Opening health workers’ eyes
The approach is impacting not only patients but also health workers, many of whom had had little access to information about diabetes until recently.
Cyrus Randolph, a physician’s assistant, has been working with PIH and the ministry of health on the NCD program for the past two years. After overseeing the training of nurses and physician’s assistants at Pleebo Health Center, also in Maryland, he has seen a drop in the number of patients suffering from complications.
Recently, he was thanked by the parents of one young patient who had no idea their daughter was sick. They didn’t realize that the reason she wasn’t doing well at school wasn’t an academic one.
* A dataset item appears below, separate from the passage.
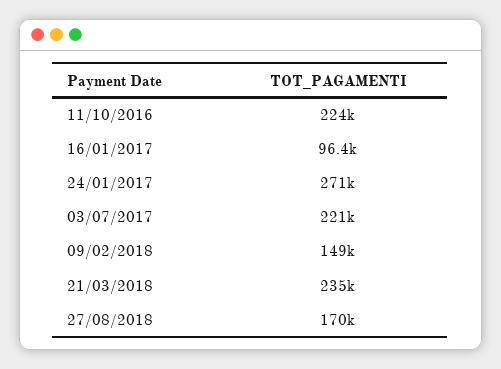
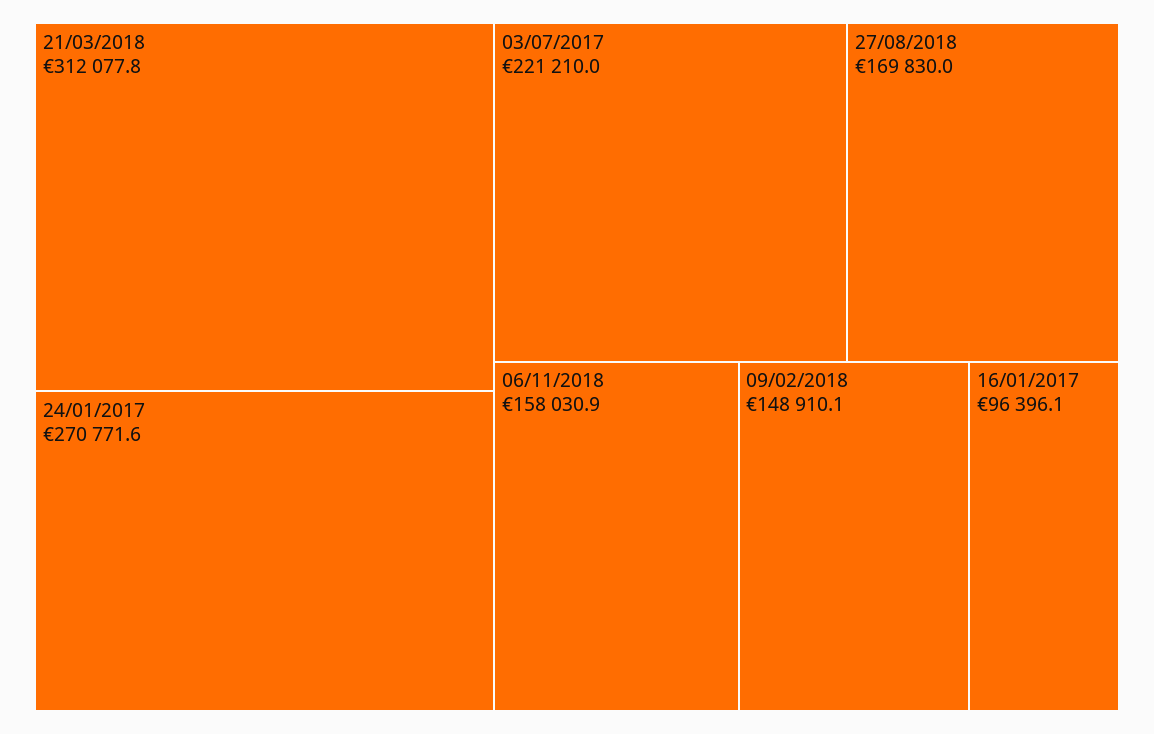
11/10/2016: 224000 -> none
21/03/2018: 235000 -> 312077.8
06/11/2018: none -> 158030.9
As it turned out, she had been going into diabetic ketoacidosis—a serious condition that requires immediate supportive care, including fluids and insulin.
Since she was diagnosed with type 1 diabetes, she is suddenly excelling at school. “Her blood sugar is well controlled and she’s passing her exams,” Randolph said. “It’s wonderful to be able to help more patients like her.”
“Until recently, some health workers in Liberia had no idea about diabetes,” he said. “Now we have established protocols and are building a system for providing them support and hope.”